- [The records]:
◇ ◇ ◇ ◇ ◇ ◇ ◇
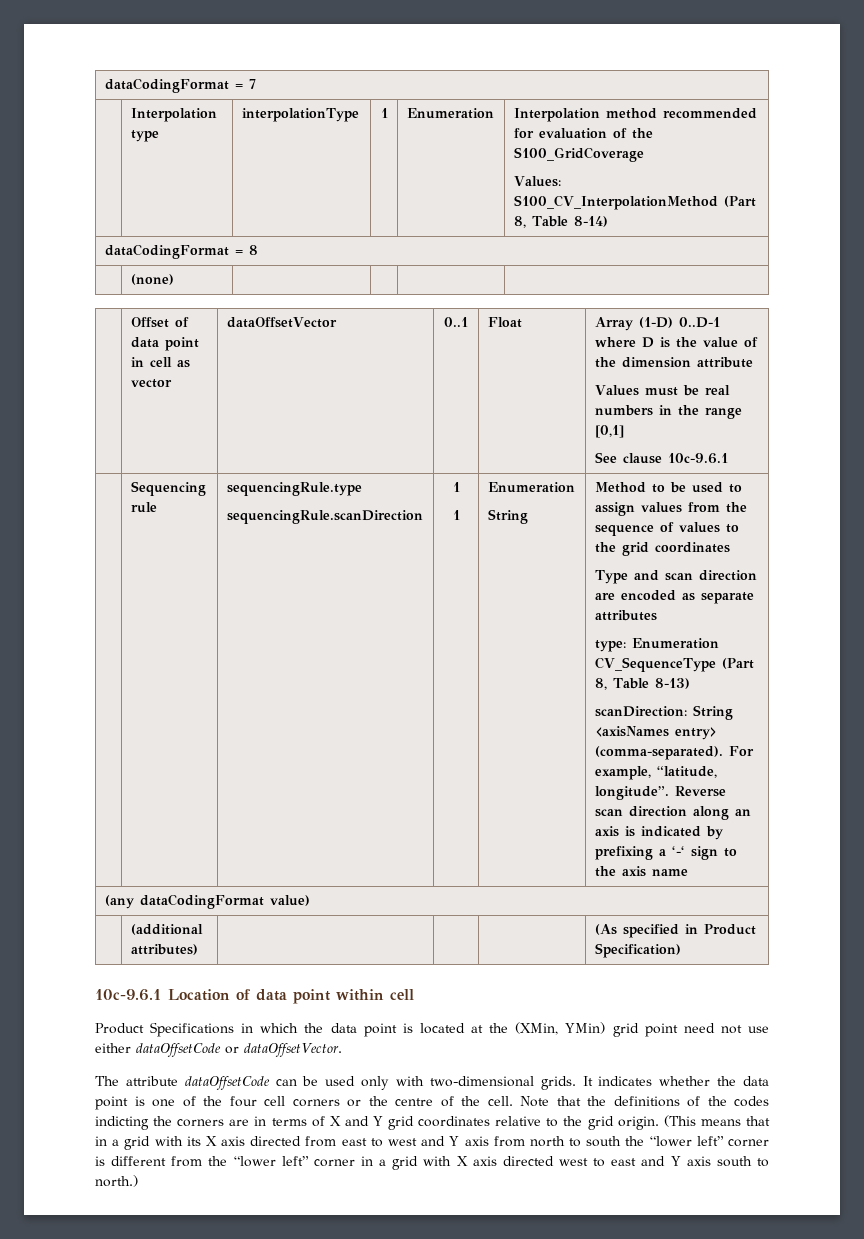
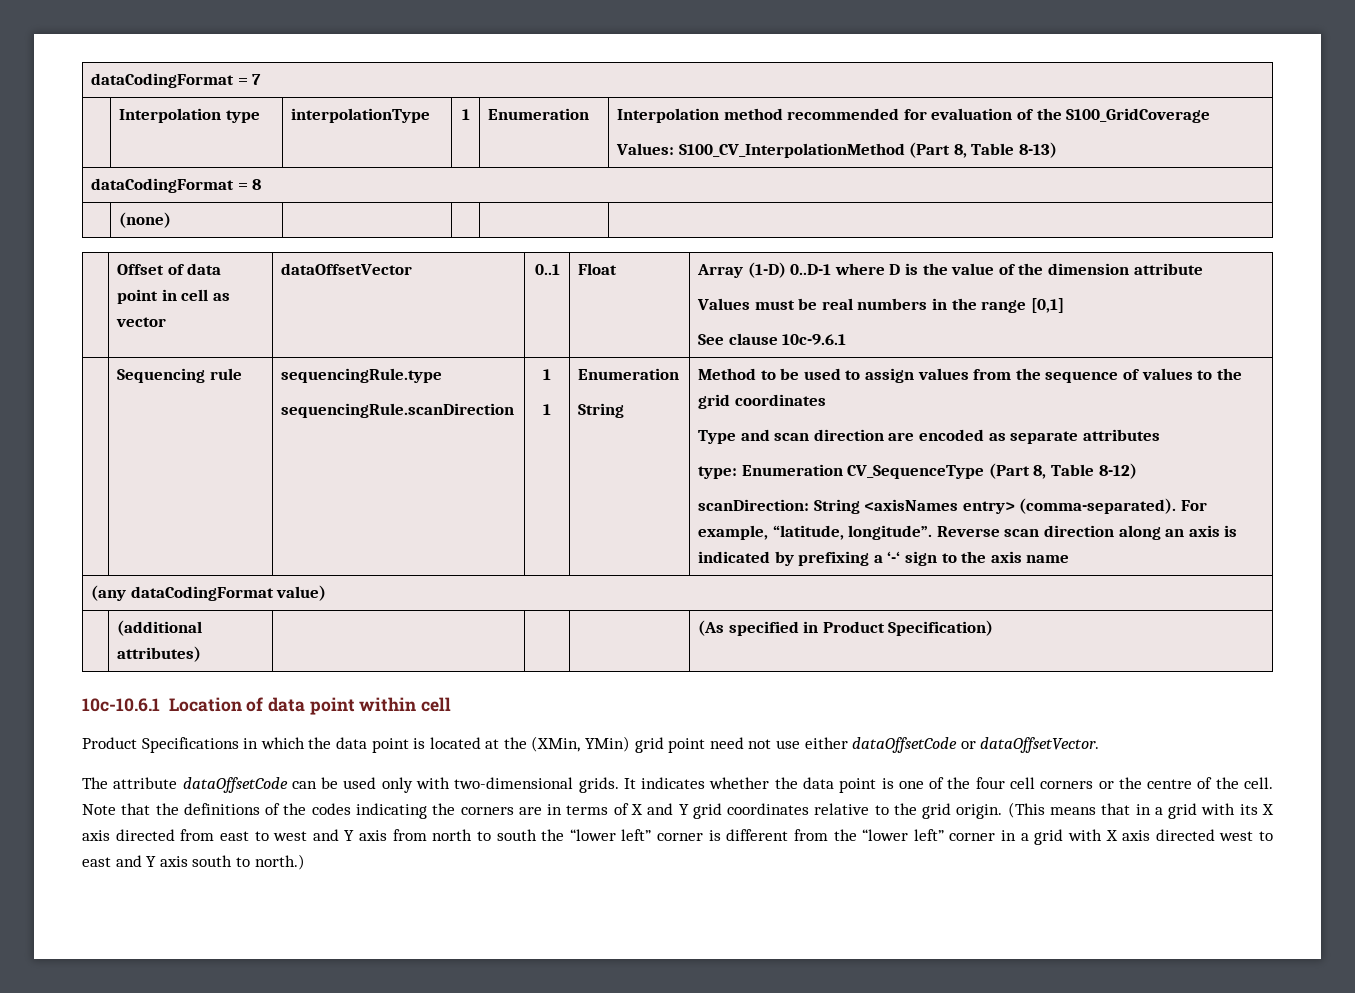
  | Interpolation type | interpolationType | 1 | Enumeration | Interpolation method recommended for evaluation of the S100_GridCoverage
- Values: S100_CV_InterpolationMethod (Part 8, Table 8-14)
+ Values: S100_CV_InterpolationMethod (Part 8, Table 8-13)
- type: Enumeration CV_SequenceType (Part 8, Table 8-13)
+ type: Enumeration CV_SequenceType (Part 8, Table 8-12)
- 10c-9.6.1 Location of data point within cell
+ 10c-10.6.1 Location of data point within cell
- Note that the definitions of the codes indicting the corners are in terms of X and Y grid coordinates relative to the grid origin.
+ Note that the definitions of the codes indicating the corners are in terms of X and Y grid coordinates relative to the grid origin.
◇ ◇ ◇ ◇ ◇ ◇ ◇
- [What is expected]:
Copy out precisely those lines which run from the one containing "S100_CV_InterpolationMethod (Part 8, Table 8-13)" to the end of the material.

- [Solution to this exercise]:
+ Values: S100_CV_InterpolationMethod (Part 8, Table 8-13)
- type: Enumeration CV_SequenceType (Part 8, Table 8-13)
+ type: Enumeration CV_SequenceType (Part 8, Table 8-12)
- 10c-9.6.1 Location of data point within cell
+ 10c-10.6.1 Location of data point within cell
- Note that the definitions of the codes indicting the corners are in terms of X and Y grid coordinates relative to the grid origin.
+ Note that the definitions of the codes indicating the corners are in terms of X and Y grid coordinates relative to the grid origin.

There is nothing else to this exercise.